Nix Neues im Osten

Von Peter Littmann

Ein "Anschlag auf den Einheitsgeschmack" will Karo sein. Zumindest behauptet das der Slogan, mit dem die alte DDR-Zigarettenmarke heute wirbt. Ein anderer Arbeiter-und-Bauern-Glimmstengel trommelt trotzig: "Ich rauche Juwel, weil ich den Westen schon getestet hab'."

Die emotionale Botschaft hinter diesen Auftritten lautet: Das hier ist eine Marke von uns, die wie wir auch nicht zum Wessi mutieren will. So feiert im neuen Teil der Republik heute Nudossi, das Ost-Nutella aus Radebeul, wieder ähnliche Erfolge wie die Halloren-Sahnecreme-Kugeln aus Halle oder das Fit-Spülmittel aus der Oberlausitz.
Die Anziehungskraft dieses Retro-Trends ist auch den Handelskonzernen nicht entgangen: Plus hat inzwischen 132 Ostprodukte im Sortiment für die neuen Länder, die Metro gar 2000. So genannte Ossiläden, die nur alte DDR-Marken verkaufen, gibt es nicht mehr nur jenseits der Elbe, sondern auch in München oder Stuttgart - wo sich heute die eindecken, die seinerzeit nichts Eiligeres zu tun hatten, als der SED und ihren Schergen zu entkommen.
Verdrängt ist auch die Test-the-West-Phase direkt nach dem Mauerfall, als Abertausende aus der "Zone" in den Westen strömten und Freiheit vor allem als die Freiheit zum Kauf von Jeans, Farbfernsehern und Gebrauchtwagen verstanden. Und damit die eigenen Arbeitsplätze ruinierten: Schließlich stellten sie selbst die Produkte her, die sie jetzt nicht mehr haben wollten. Was ihnen die Wessis auch nicht übel nehmen konnten, der DDR-Fön "Gnom" beispielsweise wog drei Kilo!
Inzwischen erleben wir erneut ein Plebiszit mit dem Einkaufskorb, diesmal jedoch zu Gunsten des untergegangenen Staates in Form von Zetti-Knusperflocken, Club-Cola und Florena-Kosmetik. Die Nostalgie ist so verbreitet, dass eine Ostfirma bereits über Plänen für einen DDR-Freizeitpark brütet: Das Eintrittsgeld soll Zwangsumtausch heißen, bei Zutritt gilt es eine Grenzkontrolle zu bestehen.
Lächerlicherweise übersehen die Ostalgiker dabei nicht nur die Menschenfeindlichkeit des alten Systems, sondern auch, dass viele Produkte nur noch dem Namen und dem Logo nach aus dem Osten sind. Ihre Hersteller wurden längst von Westfirmen übernommen.
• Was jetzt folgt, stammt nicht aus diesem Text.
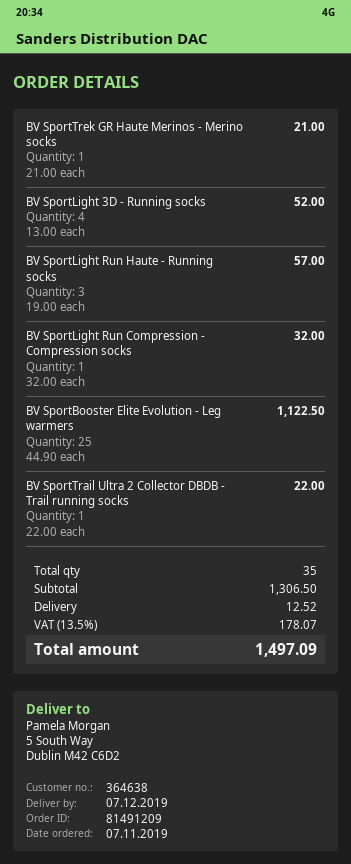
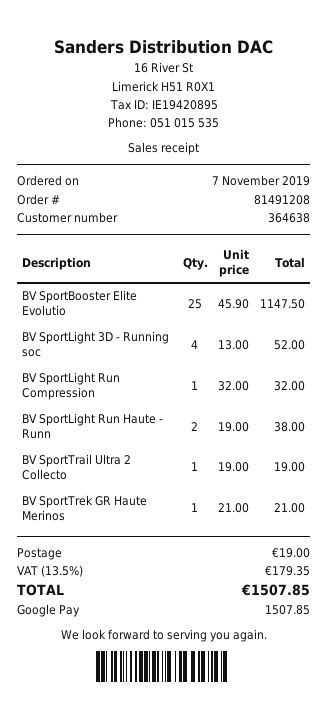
order number: 81491209 -> 81491208
BV SportLight Run Haute - Running socks: 3 x 19.00 = 57.00 -> 2 x 19.00 = 38.00
BV SportBooster Elite Evolution - Leg warmers: 25 x 44.90 = 1122.50 -> 25 x 45.90 = 1147.50
BV SportTrail Ultra 2 Collector DBDB - Trail running socks: 1 x 22.00 = 22.00 -> 1 x 19.00 = 19.00
shipping: 12.52 -> 19.00
tax: 13.5% = 178.07 -> 13.5% = 179.35
total: 1497.09 -> 1507.85

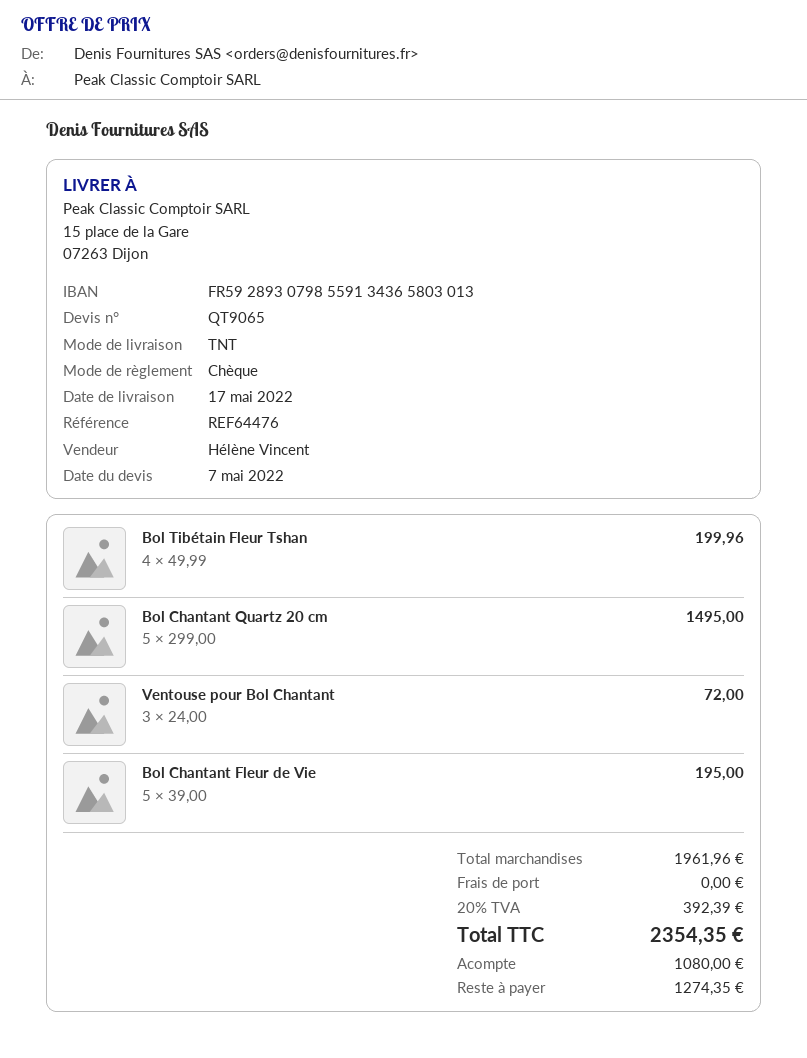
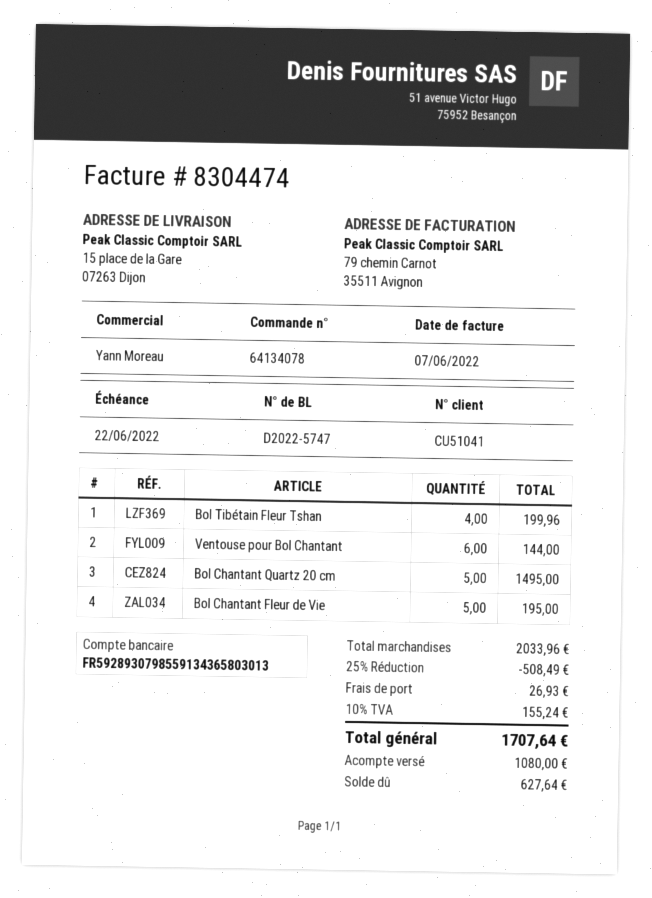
sales rep: Hélène Vincent -> Yann Moreau
Ventouse pour Bol Chantant: 3 for 72.00 -> 6 for 144.00
subtotal: 1961.96 -> 2033.96
discount: none -> 25% = 508.49
shipping: 0.00 -> 26.93
tax: 20% = 392.39 -> 10% = 155.24
total: 2354.35 -> 1707.64
balance: 1274.35 -> 627.64

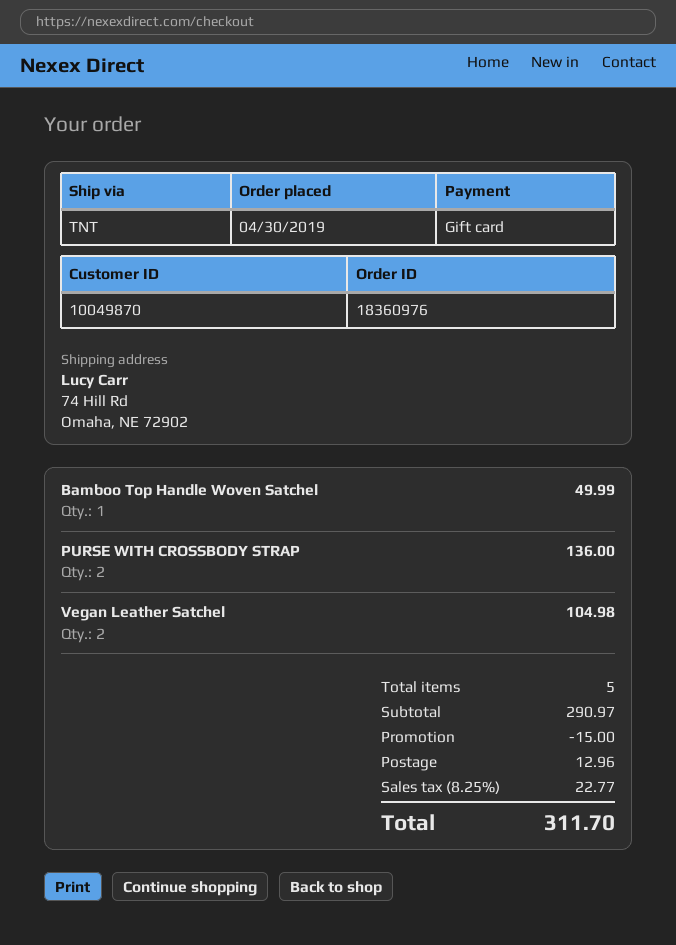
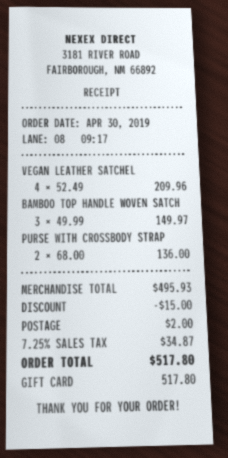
Bamboo Top Handle Woven Satchel: 1 for 49.99 -> 3 for 149.97
Vegan Leather Satchel: 2 for 104.98 -> 4 for 209.96
subtotal: 290.97 -> 495.93
shipping: 12.96 -> 2.00
tax: 8.25% = 22.77 -> 7.25% = 34.87
total: 311.70 -> 517.80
Die Spreewaldgurken sind von einem niederrheinischen Apfelmushersteller aufgekauft, den Nordhäuser Korn verkauft heute Eckes. Das Waschmittel Spee gehört zu Henkel, Florena zu Beiersdorf.
Ebenso ignorieren die Ost-Apologeten, dass sie mit den Ostprodukten Objekte verehren, die schon ihren Entwicklern peinlich waren. "Das traurige Kapitel Pkw hat seinen Höhepunkt im Trabant 1.1 gefunden", sagt einer der Chef-Ingenieure im Rückblick. "Es ist uns wie befohlen gelungen, mit außerordentlich hohem Aufwand ein ungewöhnlich unbefriedigendes Ergebnis zu erzielen." Das hindert eine Gruppe aus der heute Sachsenring Fahrzeugtechnik heißenden Gruppe nicht, das Plaste-Auto als Basis für die Entwicklung eines neuen, billigen Gefährts zu nehmen. Es soll nur 3000 Euro kosten und unter dem Namen "Africar" Menschen in der Dritten Welt erfreuen.